The place is what you’d expect of a small town general store: counter to the left, beer to the right, Zebra Cakes and Doritos in the middle with the jugs of coffee. But at the end of the two-aisle store is the deli where there are pre-made sandwiches and meals, plus a case of incredible-looking muffins. On a weekday afternoon the parking lot was full and six other people stood, waiting for their made-to-order sandwiches and chowder.
I chose the hot pastrami sandwich with swiss and waited a while. Everyone else got their tinfoil-wrapped food and left. When the lady called my order up, she taped the tinfoil and drew a green smiley face on it.
“Sorry for the wait, we shave the pastrami fresh,” she said. I drooled — probably visibly.
It was as good as you might assume a freshly shaved hot pastrami sandwich would be: out of this world. The meat was tender and slightly salty, the cheese melty and well integrated. It was an $8 sandwich and it lasted for two meals.
The Landing Store is known for its whoopie pies. Grab one for later.
The inside. The lines help you find what you're looking for in this labyrinth of home improvement supplies.
Here are some tubs. $300+ for the clawfoot ones.
If you walk into a store with colored tape lines on the floor to help guide its customers to the proper department, you know it’s going to be a good adventure. Tape lines tell you, “this store is so labyrinthine and full of stuff you will never, ever find your way out of this Narnia without help.” That’s what Old House Parts Company is: old-house Narnia.
You’ll find rooms of disembodied fireplace mantels, lighting fixtures, antique sinks, claw foot tubs, rooms and rooms of doors and windows and a full-size aluminum horse statue. Prices are all over the place. The horse is about $900, claw foot tubs start around $300. Doors could be anywhere from $100 to several thousand dollars.
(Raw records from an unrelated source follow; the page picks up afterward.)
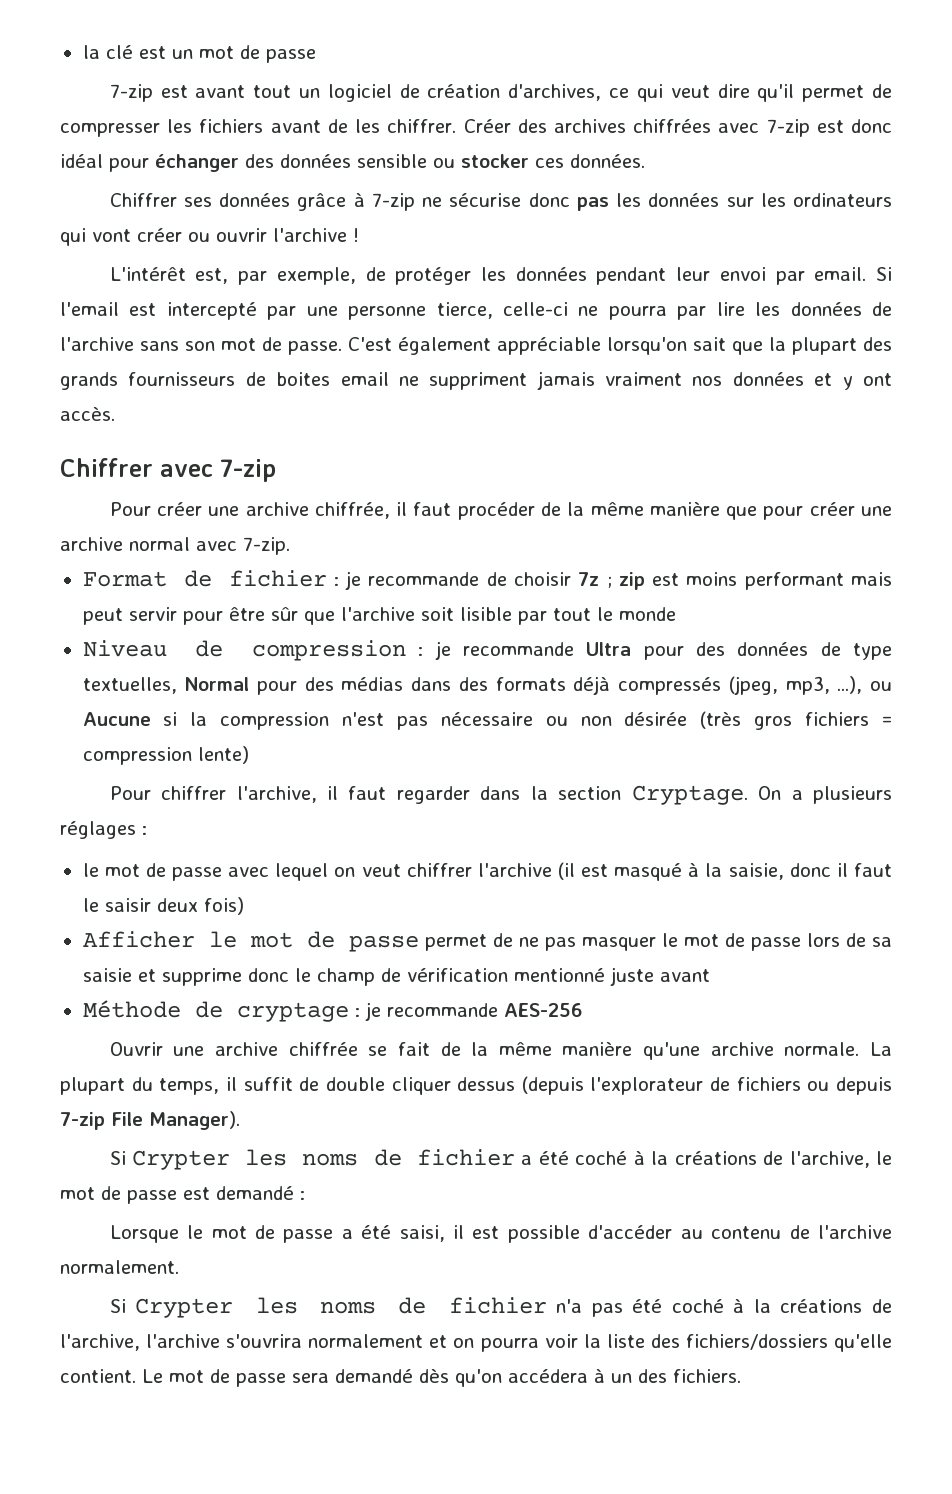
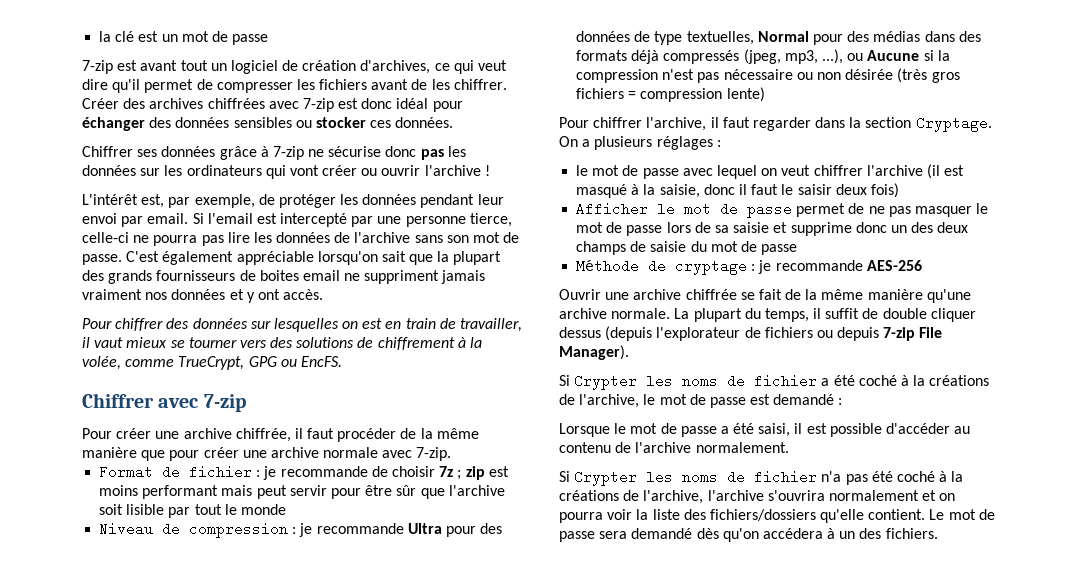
[357,154,427,168] sensible -> [233,117,292,128] sensibles
[677,306,707,320] par -> [201,235,224,246] pas
(115, 414) none -> [82,318,523,332] [82,337,483,350] [82,356,342,370] // Pour chiffrer des données sur lesquelles on est en train de travailler, il vaut mieux se tourner vers des solutions de chiffrement à la volée, comme TrueCrypt, GPG ou EncFS.
[129,537,190,551] normal -> [323,447,379,458] normale
[294,967,710,986] le champ de vérification mentionné juste avant -> [890,222,969,233] [576,241,798,255] un des deux champs de saisie du mot de passe

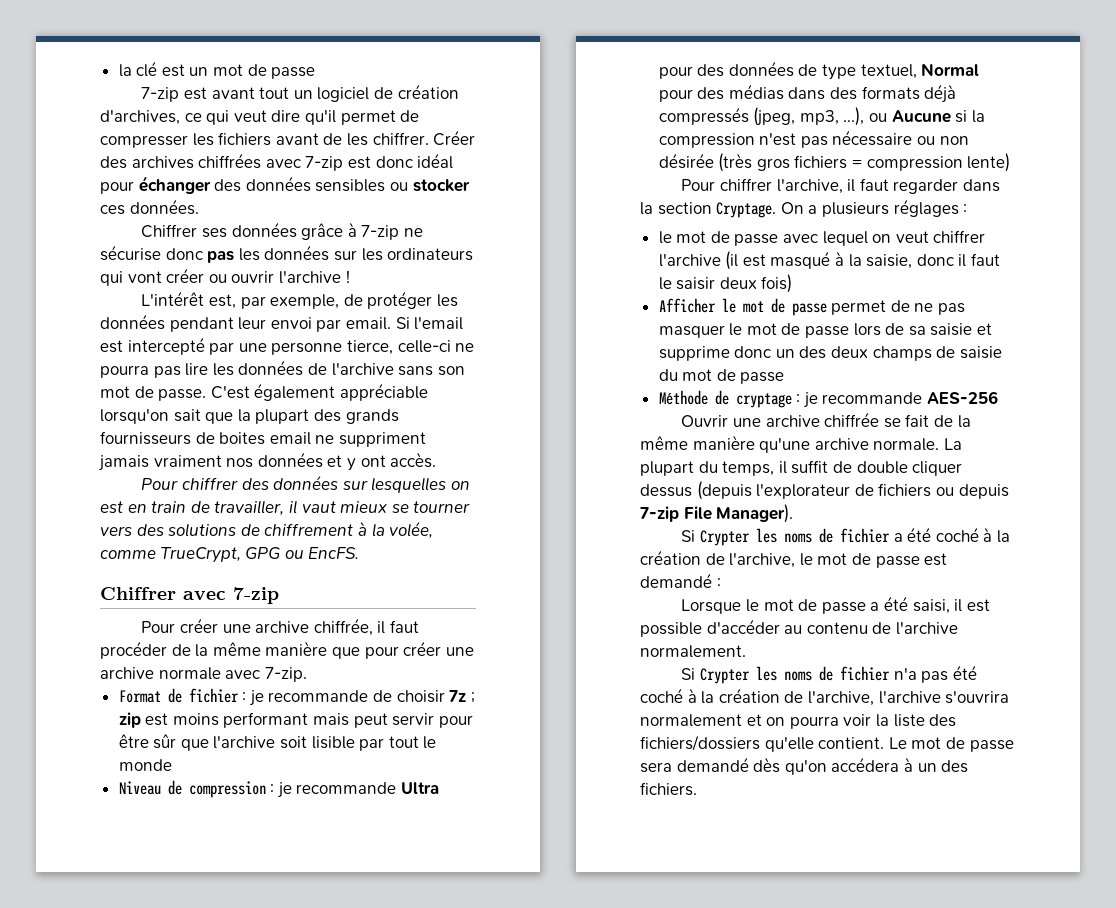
[686,31,754,45] textuelles, -> [860,64,917,79] textuel,
[929,375,990,386] créations -> [640,550,701,565] création
[559,490,619,501] créations -> [718,688,780,703] création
Old House Parts is directly between the ice rink and The Landing Store, at 1 Trackside Drive. It’s open every day 9 a.m.-5 p.m., except Sundays when it’s open 11 a.m.-5 p.m.
You already skated, so maybe you’re done with being active, but if you’ve got something left to give, this trail entrance is directly across the street from Old House Parts Company. The Wonder Brook trail is 2.5 miles and starts in a residential cul-de-sac. The trailhead parking is plowed in, so you have to park where you can. There are also train tracks nearby, so the beginning of the trail can be noisy, but it quickly quiets down.
Even though it’s snowy, the trail is well marked and gets some regular traffic, so you should be able to find the path very easily. Take your whoopie pie and if you have crampons, they could be helpful too. The trail was pretty flat, but I was just wearing Bean boots when I tried it and there were some scary, slippery hills.
The trail zigs and zags by brooks and frozen streams covered in rabbit tracks. There are several cute little bridges through the woods, which is surrounded by tall trees. It might be the prettiest time of year to see this trail. The forest is carpeted in snow, which can make it look like everything is glistening.
Tip: Dogs are welcome on this trail.
Get out of dodge (at least for a little while) with a mini adventure. These excursions can be done in a day – sometimes an afternoon – and will hopefully lead you to places you’ve never been. This is Maine, after all, and we all need some adventuring.